/regional/troisrivieres/mauricie

Des restaurateurs forcés de jouer à la police

Des restaurateurs de la Mauricie et du Centre-du-Québec sont tannés de gérer les visiteurs provenant des zones rouges. Quotidiennement, ils sont des dizaines à vouloir détourner les règles pour manger dans restaurant.

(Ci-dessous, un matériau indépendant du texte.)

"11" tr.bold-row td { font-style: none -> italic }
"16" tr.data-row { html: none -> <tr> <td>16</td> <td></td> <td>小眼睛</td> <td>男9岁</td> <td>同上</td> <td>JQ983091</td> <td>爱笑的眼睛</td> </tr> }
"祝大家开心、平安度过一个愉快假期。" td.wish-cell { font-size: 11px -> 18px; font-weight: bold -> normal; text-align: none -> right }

«Ô Quai des Brasseurs, l’équipe doit refuser une quinzaine de clients par jour et les fins de semaine, ça peut aller jusqu’à quarante résidents de zone rouge», a lancé le chef exécutif, Yanick Giguère.

«Avant les barrages à la frontière avec l’Ontario, on refusait régulièrement des résidents de Toronto. Maintenant, je refuse quotidiennement plus d’une dizaine de clients en combinant les chiffres de nos deux restaurants Angéline. Celui au centre-ville c’est particulièrement problématique», a expliqué la directrice adjointe des restaurants, Valérie Lajoie.

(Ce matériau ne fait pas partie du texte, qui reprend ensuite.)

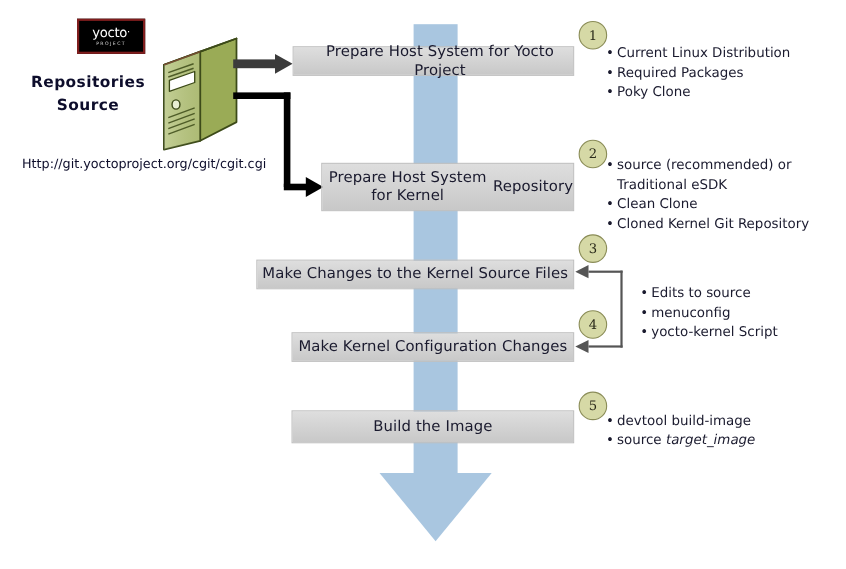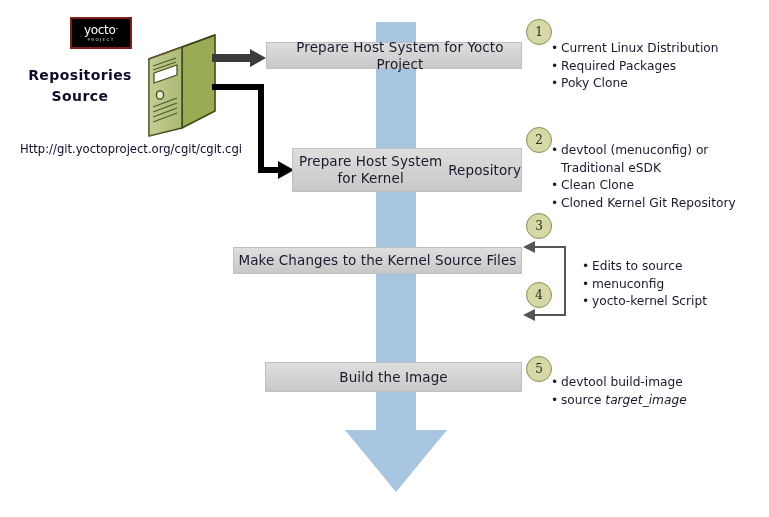"devtool (menuconfig) or Traditional eSDK" span.btxt { text: devtool (menuconfig -> source (recommended }
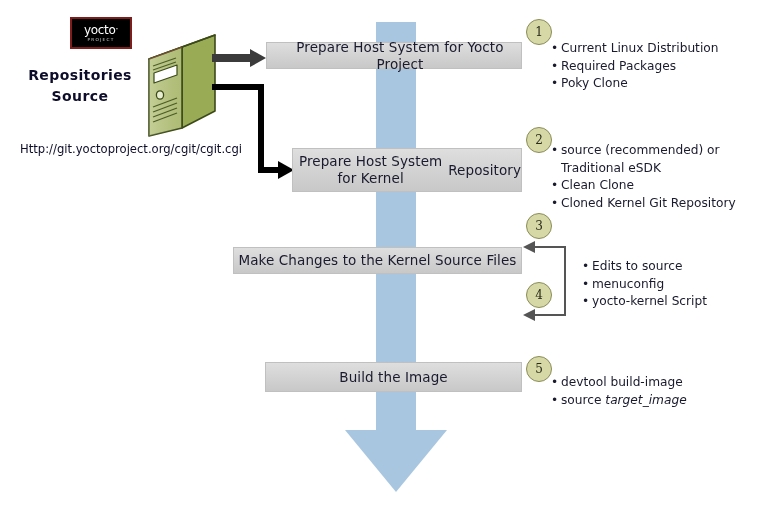"Make Changes to the Kernel" div.abs { top: 247px -> 236px }
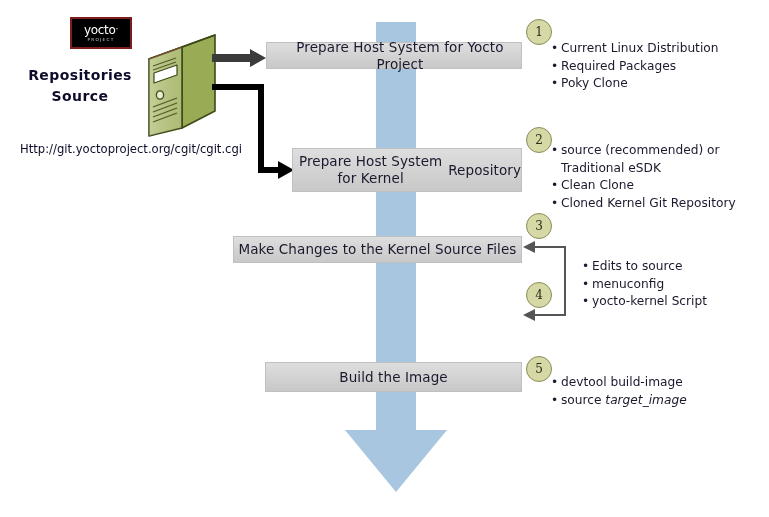"Make Kernel Configuration Changes" div.abs { html: none -> <div>Make Kernel Configuration Changes</div> }
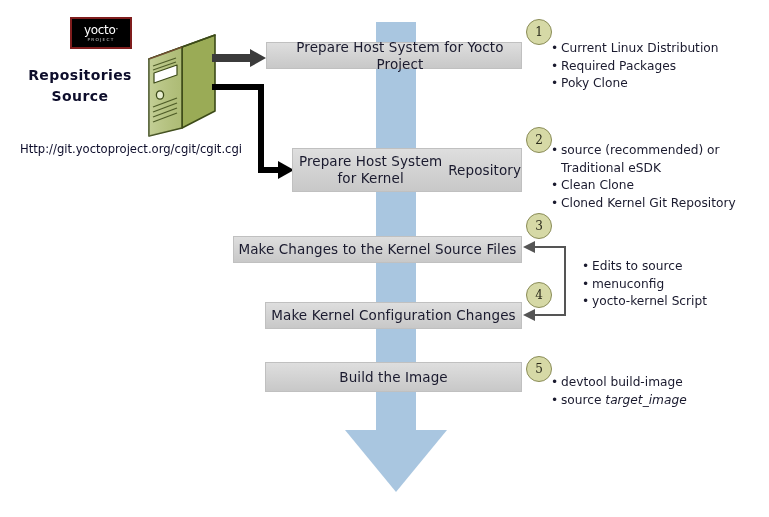"Build the Image" div.abs { top: 362px -> 373px }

Chaque fois qu’une nouvelle région bascule en zone rouge, la gestion se complique au sein des établissements. Aujourd’hui, la Mauricie-Centre-du-Québec se retrouve enclavée entre des régions au niveau d’alerte maximale ou d’urgence. Même si la clientèle admise est de plus en plus limitée, ils sont nombreux à vouloir détourner les règles.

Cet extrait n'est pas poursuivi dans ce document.